- **Task objective**
Reading through the lines below, count those that include the string "none"; the answer is that number and nothing else.

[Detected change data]
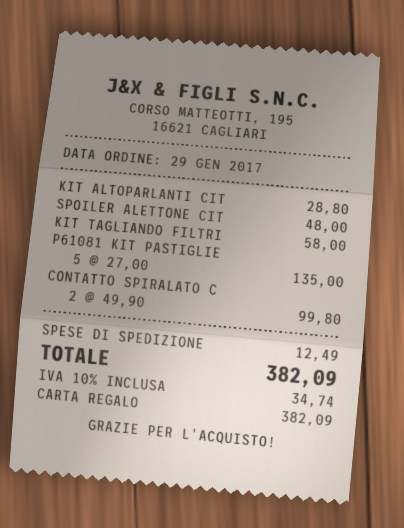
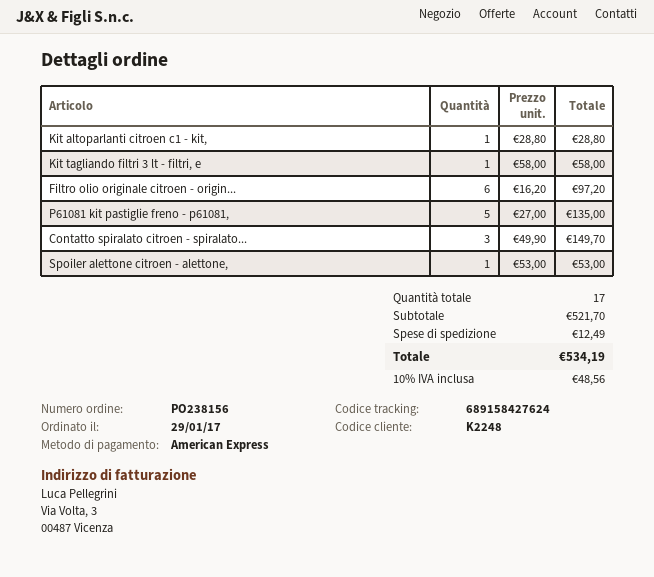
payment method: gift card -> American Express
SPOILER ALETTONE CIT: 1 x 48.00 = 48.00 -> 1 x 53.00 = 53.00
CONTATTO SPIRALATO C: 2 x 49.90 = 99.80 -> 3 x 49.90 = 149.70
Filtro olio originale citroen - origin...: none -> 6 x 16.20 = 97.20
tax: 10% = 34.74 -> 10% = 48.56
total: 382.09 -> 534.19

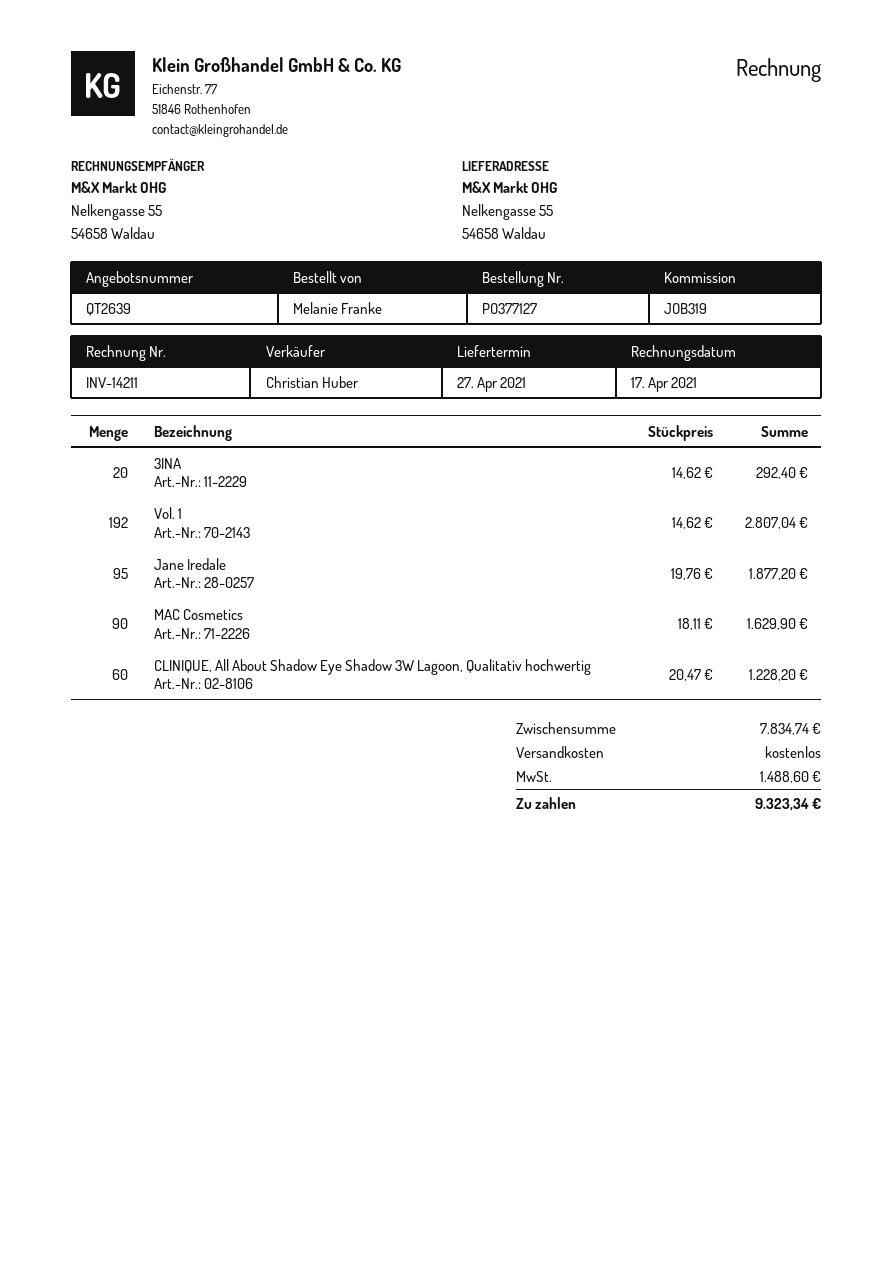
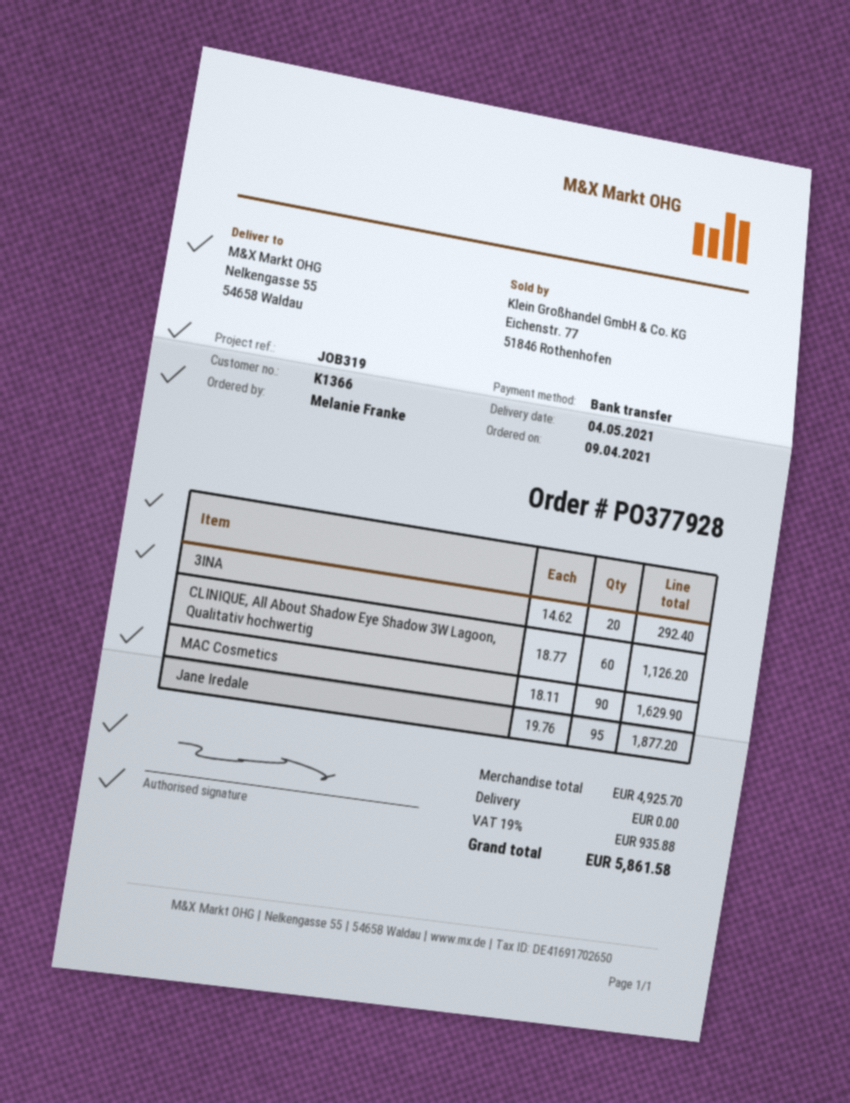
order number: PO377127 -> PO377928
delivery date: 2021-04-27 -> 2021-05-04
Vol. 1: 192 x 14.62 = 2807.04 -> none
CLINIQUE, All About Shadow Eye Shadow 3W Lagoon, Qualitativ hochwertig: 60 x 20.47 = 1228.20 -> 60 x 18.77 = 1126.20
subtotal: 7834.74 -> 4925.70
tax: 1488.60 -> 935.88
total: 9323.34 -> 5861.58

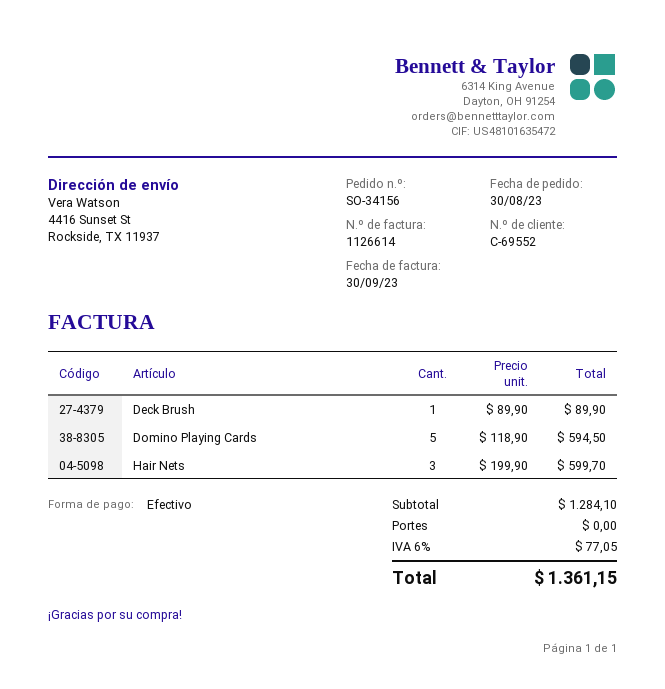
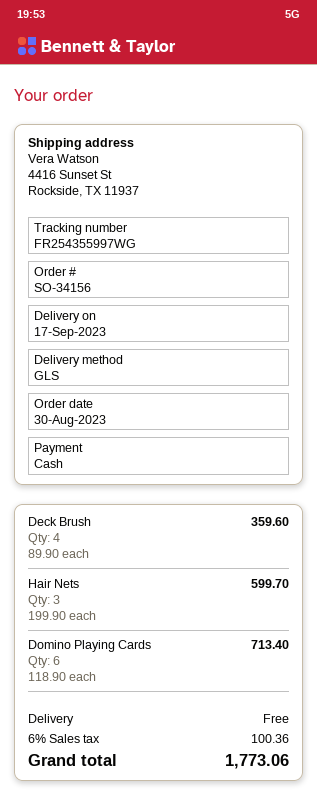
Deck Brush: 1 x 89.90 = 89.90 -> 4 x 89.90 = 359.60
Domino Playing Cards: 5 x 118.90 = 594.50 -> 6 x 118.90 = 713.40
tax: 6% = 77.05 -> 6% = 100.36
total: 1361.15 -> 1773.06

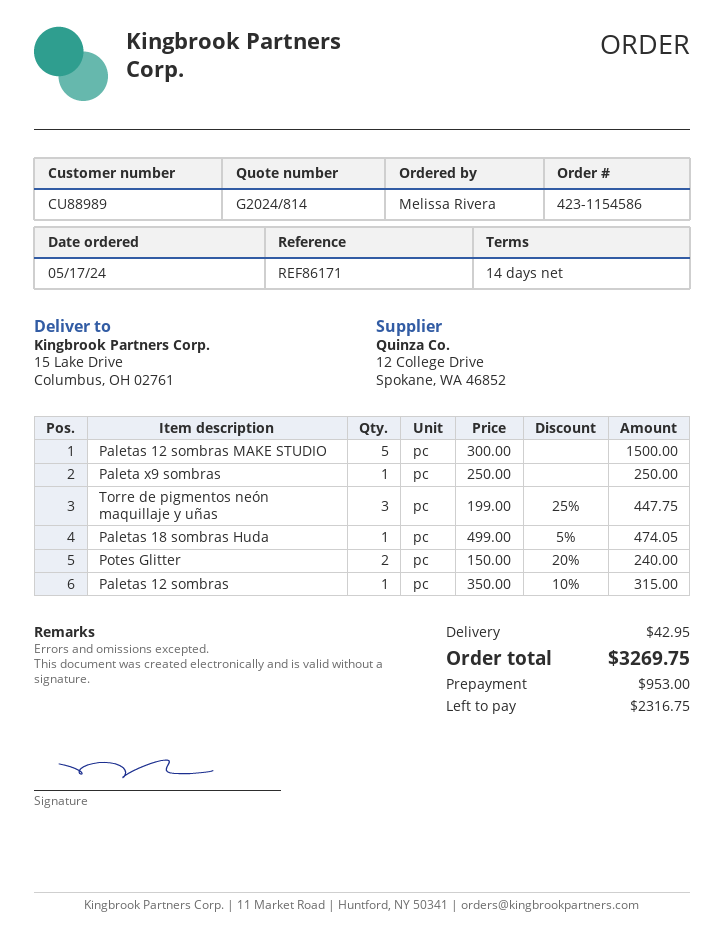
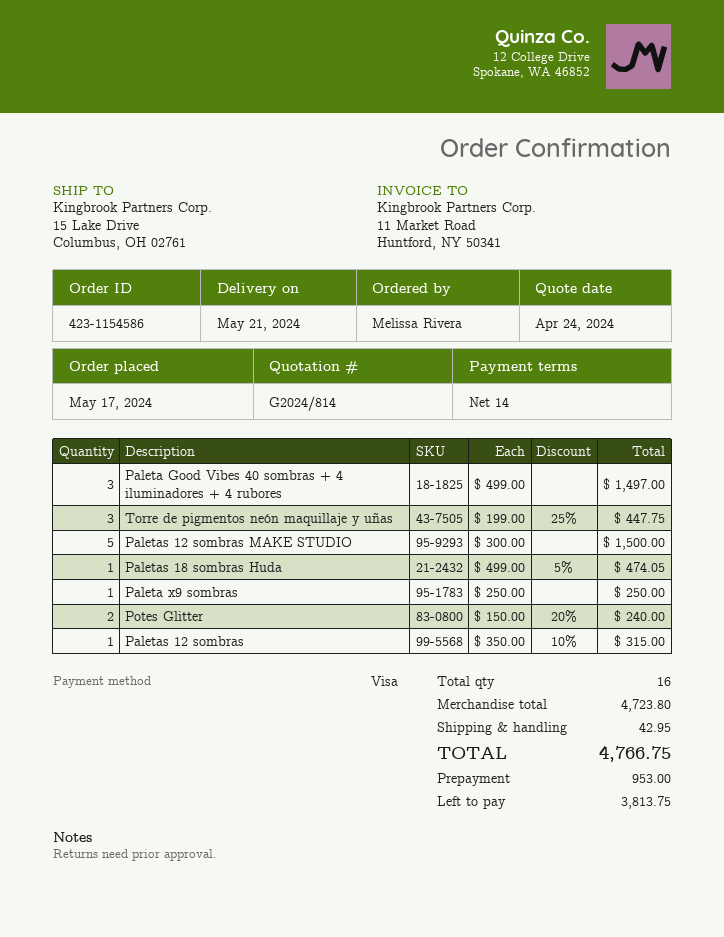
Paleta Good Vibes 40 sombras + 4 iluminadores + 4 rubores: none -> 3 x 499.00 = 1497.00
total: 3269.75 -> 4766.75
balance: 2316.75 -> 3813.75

- **Completed exercise**
3